> Task directions
Output only the lines from the one holding "no próprio Aplicativo" to the end of the data below, please, copied exactly.

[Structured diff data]
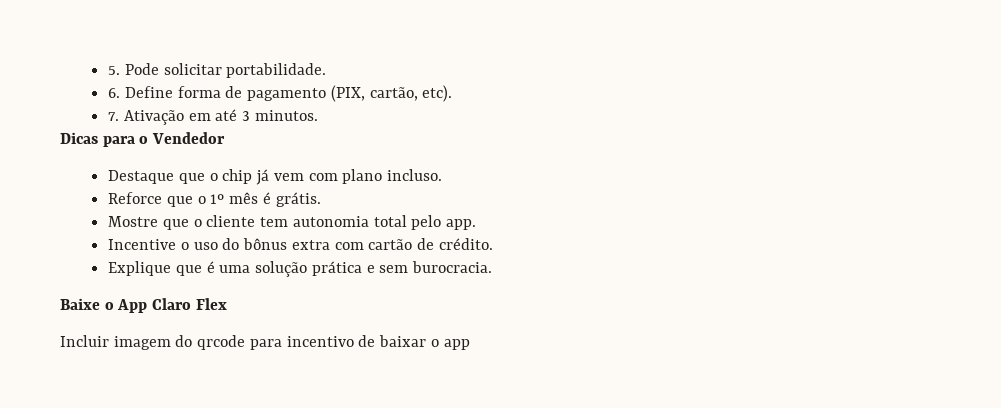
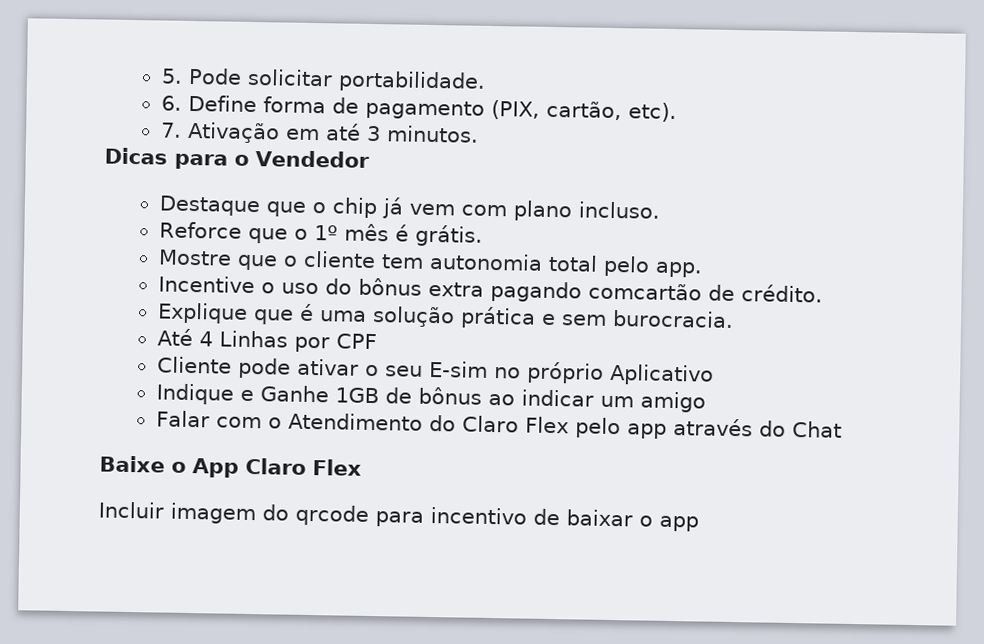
- Incentive o uso do bônus extra com cartão de crédito.
+ Incentive o uso do bônus extra pagando comcartão de crédito.
+ Até 4 Linhas por CPF
+ Cliente pode ativar o seu E-sim no próprio Aplicativo
+ Indique e Ganhe 1GB de bônus ao indicar um amigo
+ Falar com o Atendimento do Claro Flex pelo app através do Chat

> Task solution
+ Cliente pode ativar o seu E-sim no próprio Aplicativo
+ Indique e Ganhe 1GB de bônus ao indicar um amigo
+ Falar com o Atendimento do Claro Flex pelo app através do Chat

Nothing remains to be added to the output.